ULTRAVIOLET lamps in high street nail bars could pose a skin cancer risk, fear scientists.

The lamps, which help to harden some types of nail polish gel called shellac, may damage skin in a similar way to sunbeds, say researchers at the University of California San Diego and University of Pittsburgh.

In studies they found a high proportion of skin cells repeatedly exposed to the light from these lamps died. Cells that did survive showed signs of damage, including to DNA, which can increase the risk of skin cancer.

Writing in the journal Nature Communications, the study authors warned: ‘Our experimental results … suggest radiation emitted by UV nail polish dryers may cause cancers of the hand.’

However, they cautioned that the study ‘does not provide direct evidence for an increased cancer risk in humans’.

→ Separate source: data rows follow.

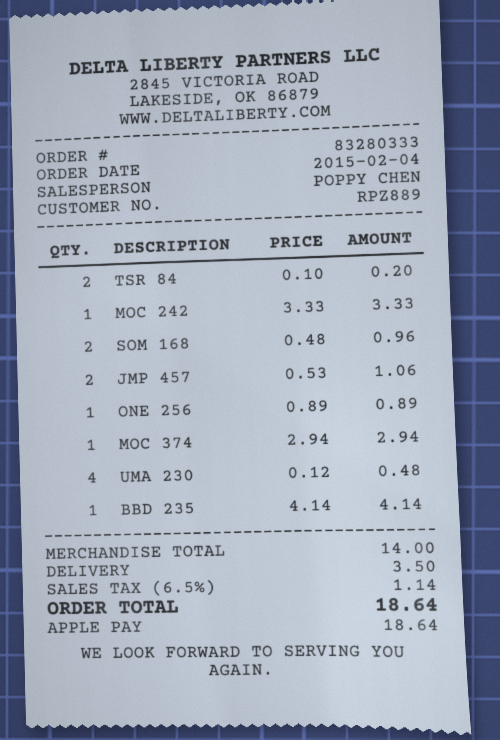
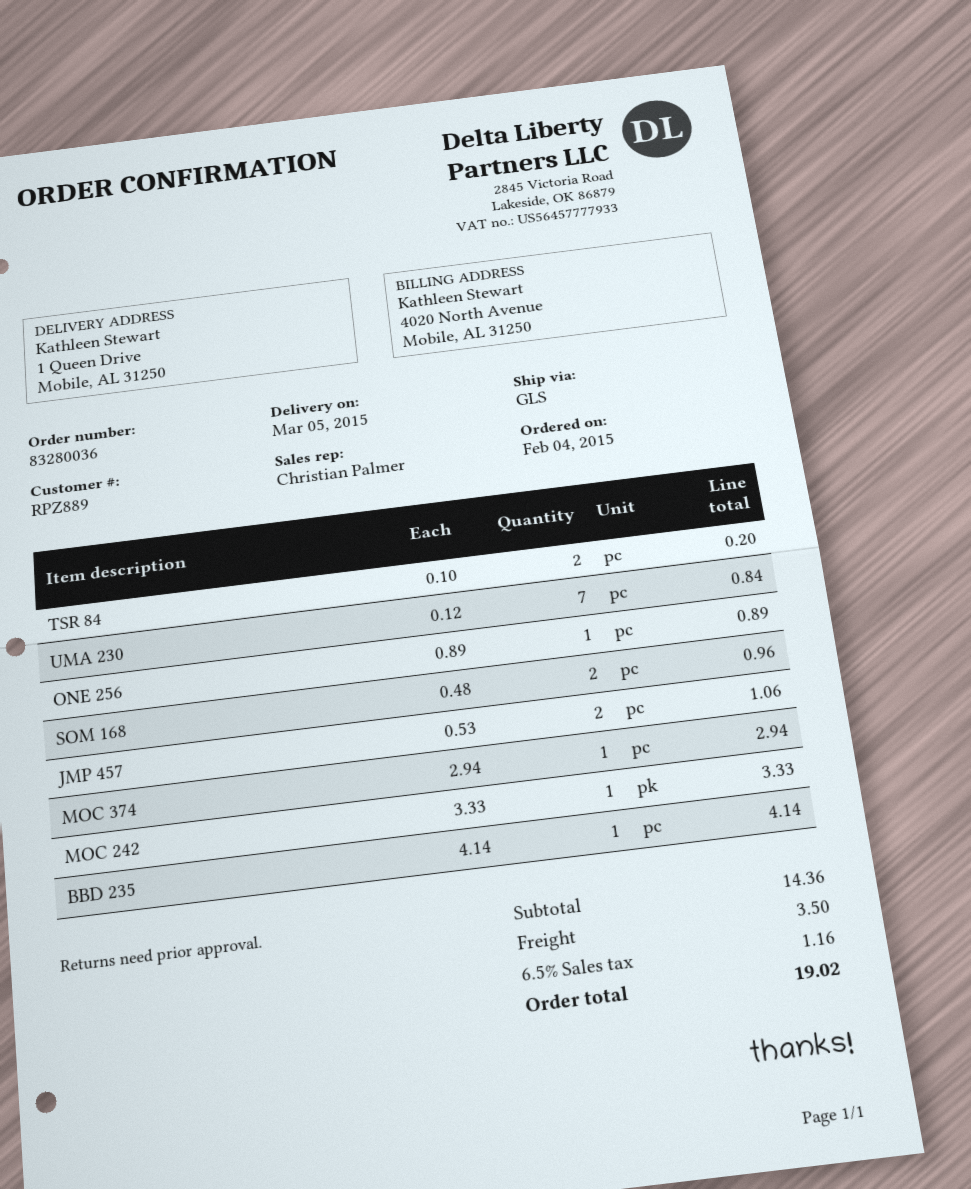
order number: 83280333 -> 83280036
sales rep: POPPY CHEN -> Christian Palmer
UMA 230: 4 x 0.12 = 0.48 -> 7 x 0.12 = 0.84
subtotal: 14.00 -> 14.36
tax: 6.5% = 1.14 -> 6.5% = 1.16
total: 18.64 -> 19.02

There has been growing anxiety over nail bars. US influencer Kourtney Kardashian has said she does not use UV driers because they ‘can age the skin with brown spots’.

Last night the nail bar industry poured scorn on the findings. Doug Schoon, of the US Nail Manufacturing Council, said the researchers used a very highpowered UV lamp and exposed cultured skin cells for too long – 20 minutes a day for three consecutive days.

He added customers typically hold a hand under a lamp for three minutes in two sessions a month, saying: ‘It appears their agenda is to make all UV nail lamps look dangerous.’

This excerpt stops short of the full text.